Eid v. Alaska Airlines
United States Court of Appeals for the Ninth Circuit
621 F.3d 858 (2010)
A group of Egyptian businessmen and their families (the passengers) (plaintiffs) flew on an Alaska Airlines (defendant) flight destined for Las Vegas, where the passengers had scheduled business meetings. According to a witness, the Alaska Airlines flight attendants mistreated the passengers, including by speaking to them in loud voices and hectoring them for minor infractions. When a group member informed a flight attendant, Robin Duus, that a disturbance form she had given them to fill out was supposed to be filled out by the flight crew, Duus began yelling and pacing the area where the passengers were sitting. According to a witness, none of the passengers were disrespectful, and there were no signs of misconduct on the part of the passengers. After one of the passengers complained about Duus’s conduct, Duus called the cockpit and informed the pilot that she had lost control of the group of passengers. The pilot immediately began to descend and diverted the plane to Reno, where law-enforcement personnel interviewed the flight crew. Despite protestations from the flight crew, law enforcement cleared the passengers to continue to their destination and helped to arrange a booking for the passengers on another airline.
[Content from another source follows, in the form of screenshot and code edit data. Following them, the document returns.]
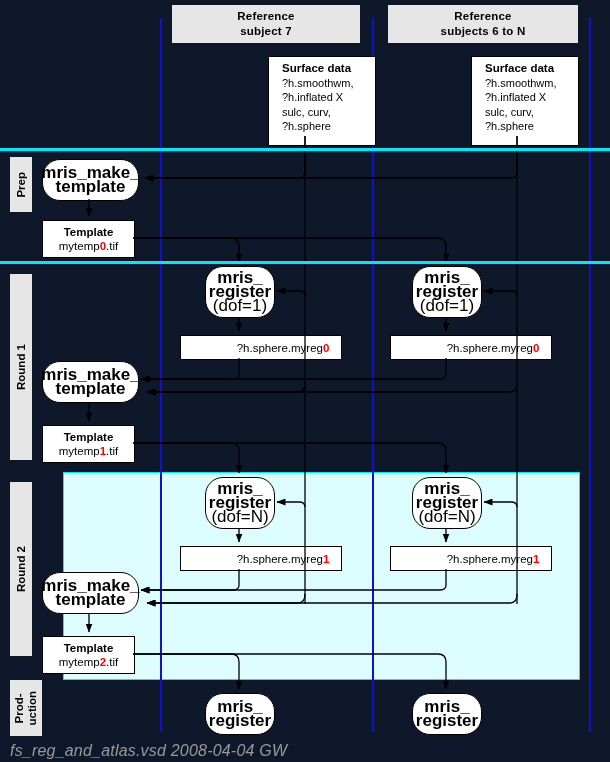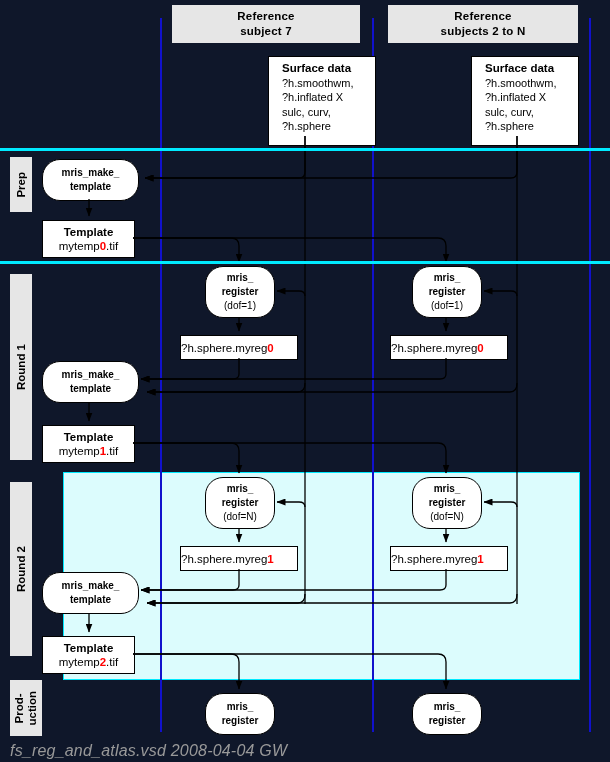--- a/index.html
+++ b/index.html
@@ -21,40 +21,40 @@
   .phase{position:absolute;background:#e6e6e6;display:flex;align-items:center;justify-content:center;}
   .phase span{writing-mode:vertical-rl;transform:rotate(180deg);font-size:11.5px;
               font-weight:bold;color:#000;white-space:pre;text-align:center;line-height:13px;}
 
   
   .hilite{position:absolute;background:#dcfcfd;border:1.5px solid #00eaff;}
 
   
   .proc{position:absolute;background:#ffffff;border:1.3px solid #000;border-radius:18px;
         display:flex;flex-direction:column;align-items:center;justify-content:center;
-        font-size:10px;font-weight:bold;color:#000;line-height:14px;text-align:center;}
+        font-size:17px;font-weight:bold;color:#000;line-height:14px;text-align:center;}
   .proc .sub{font-weight:normal;}
 
   
   .box{position:absolute;background:#ffffff;border:1.3px solid #000;
        display:flex;flex-direction:column;align-items:center;justify-content:center;
        font-size:11.5px;color:#000;line-height:14px;text-align:center;}
   .box .t{font-weight:bold;}
   .box .v{font-weight:normal;}
   .red{color:#ff0000;font-weight:bold;}
 
   
   .sdata{position:absolute;background:#fff;border:1.3px solid #000;
          font-size:11px;color:#000;line-height:14.5px;padding:4px 0 4px 13px;text-align:left;}
   .sdata .hd{font-weight:bold;font-size:11.5px;}
 
   
   .mreg{position:absolute;background:#fff;border:1.3px solid #000;
-        display:flex;align-items:center;
-        font-size:11.5px;color:#000;}
+        display:flex;align-items:center;justify-content:center;
+        font-size:11.5px;color:#000;padding-left:44px;}
 
   
   #arrows{position:absolute;left:0;top:0;width:610px;height:762px;pointer-events:none;}
 
   
   .footer{position:absolute;left:10px;top:742px;font-size:16px;font-style:italic;
           color:#999999;letter-spacing:0.2px;}
 </style>
 </head>
 <body>
@@ -69,21 +69,21 @@
 
   <div class="hline" style="left:0px;top:148px;width:610px;"></div>
   <div class="hline" style="left:0px;top:261px;width:610px;"></div>
 
   <div class="colhdr" style="left:172px;top:5px;width:188px;height:38px;">
     <div>Reference</div>
     <div>subject 7</div>
   </div>
   <div class="colhdr" style="left:388px;top:5px;width:190px;height:38px;">
     <div>Reference</div>
-    <div>subjects 2 to N</div>
+    <div>subjects 6 to N</div>
   </div>
 
   <div class="phase" style="left:10px;top:157px;width:22px;height:55px;">
     <span>Prep</span>
   </div>
   <div class="phase" style="left:10px;top:274px;width:22px;height:186px;">
     <span>Round 1</span>
   </div>
   <div class="phase" style="left:10px;top:482px;width:22px;height:174px;">
     <span>Round 2</span>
Following the flight, Alaska Airlines reported the passengers to the Joint Terrorism Task Force. Because of this report, the FBI detained some of the passengers in Las Vegas, causing them to arrive two hours late for their scheduled meeting. The deal they hoped to arrange with business partners in Las Vegas was never consummated. The passengers sued Alaska Airlines for damages due to the delay. Alaska Airlines filed a motion for summary judgment on the grounds that Alaska Airlines was immune from liability under the Convention on Offences and Certain Other Acts Committed on Board Aircraft (the Tokyo Convention). The district court granted the motion for summary judgment. The passengers appealed. Alaska Airlines argued that the proper standard under the Tokyo Convention for adjudicating whether an airline is immune from liability for a pilot’s decision to disembark a passenger is whether the pilot’s action was arbitrary and capricious.
Rule of Law
Holding and Reasoning (Kozinski, C.J.)
Dissent (Otero, J.)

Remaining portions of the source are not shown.